▸ **Task to carry out**
For the entries that appear below, write out the exact text and omit the pictures.

▸ **Items from a dataset**
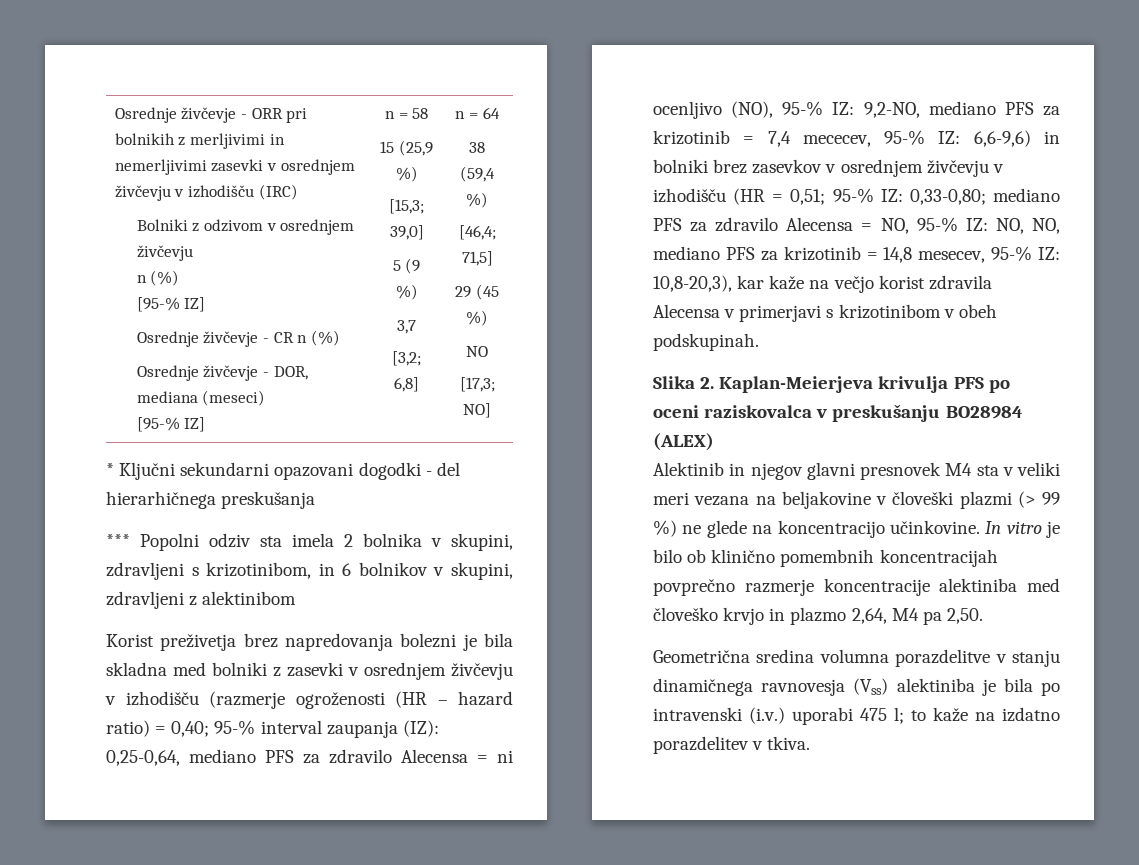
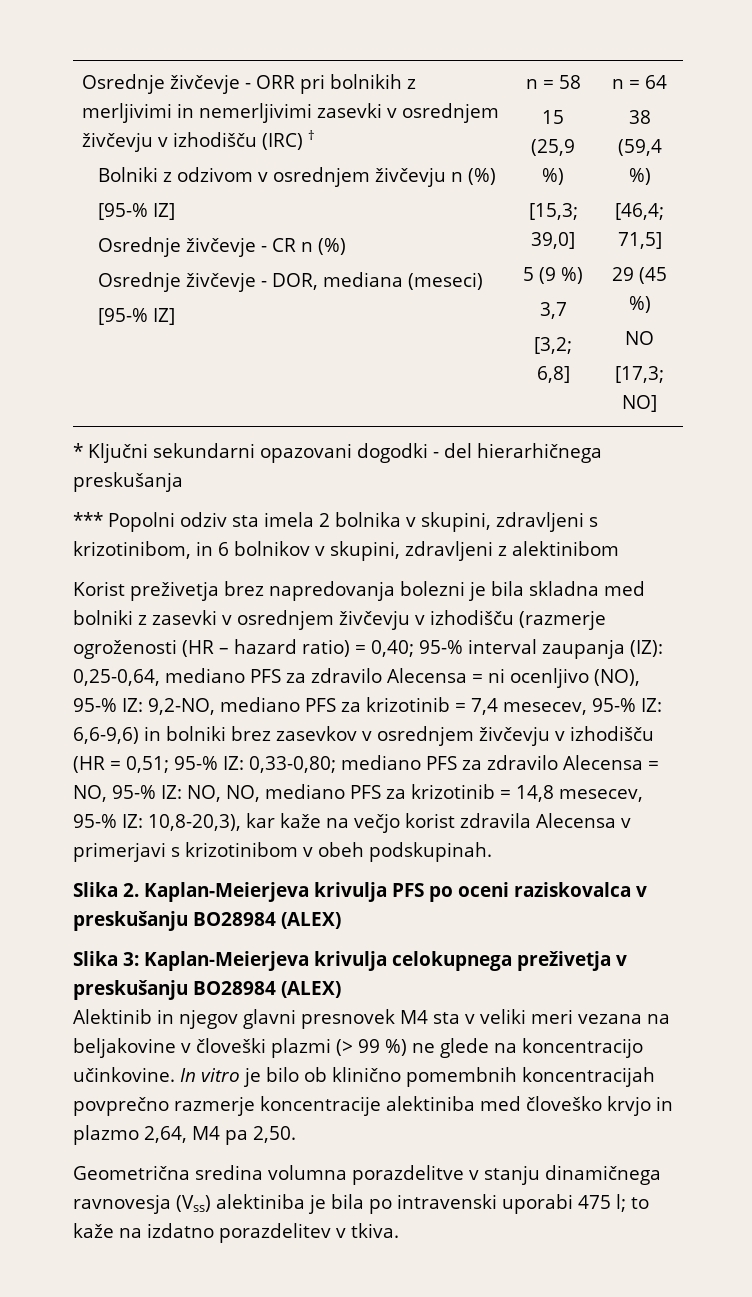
- Osrednje živčevje - ORR pri bolnikih z merljivimi in nemerljivimi zasevki v osrednjem živčevju v izhodišču (IRC)
+ Osrednje živčevje - ORR pri bolnikih z merljivimi in nemerljivimi zasevki v osrednjem živčevju v izhodišču (IRC) †
- Bolniki z odzivom v osrednjem živčevju
- n (%)
+ Bolniki z odzivom v osrednjem živčevju n (%)
- 9,2-NO, mediano PFS za krizotinib = 7,4 mececev, 95-% IZ:
+ 9,2-NO, mediano PFS za krizotinib = 7,4 mesecev, 95-% IZ:
+ Slika 3: Kaplan‑Meierjeva krivulja celokupnega preživetja v preskušanju BO28984 (ALEX)
- Geometrična sredina volumna porazdelitve v stanju dinamičnega ravnovesja (Vss) alektiniba je bila po intravenski (i.v.) uporabi 475 l; to kaže na izdatno porazdelitev v tkiva.
+ Geometrična sredina volumna porazdelitve v stanju dinamičnega ravnovesja (Vss) alektiniba je bila po intravenski uporabi 475 l; to kaže na izdatno porazdelitev v tkiva.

▸ **Written solution**
- Osrednje živčevje - ORR pri bolnikih z merljivimi in nemerljivimi zasevki v osrednjem živčevju v izhodišču (IRC)
+ Osrednje živčevje - ORR pri bolnikih z merljivimi in nemerljivimi zasevki v osrednjem živčevju v izhodišču (IRC) †
- Bolniki z odzivom v osrednjem živčevju
- n (%)
+ Bolniki z odzivom v osrednjem živčevju n (%)
- 9,2-NO, mediano PFS za krizotinib = 7,4 mececev, 95-% IZ:
+ 9,2-NO, mediano PFS za krizotinib = 7,4 mesecev, 95-% IZ:
+ Slika 3: Kaplan‑Meierjeva krivulja celokupnega preživetja v preskušanju BO28984 (ALEX)
- Geometrična sredina volumna porazdelitve v stanju dinamičnega ravnovesja (Vss) alektiniba je bila po intravenski (i.v.) uporabi 475 l; to kaže na izdatno porazdelitev v tkiva.
+ Geometrična sredina volumna porazdelitve v stanju dinamičnega ravnovesja (Vss) alektiniba je bila po intravenski uporabi 475 l; to kaže na izdatno porazdelitev v tkiva.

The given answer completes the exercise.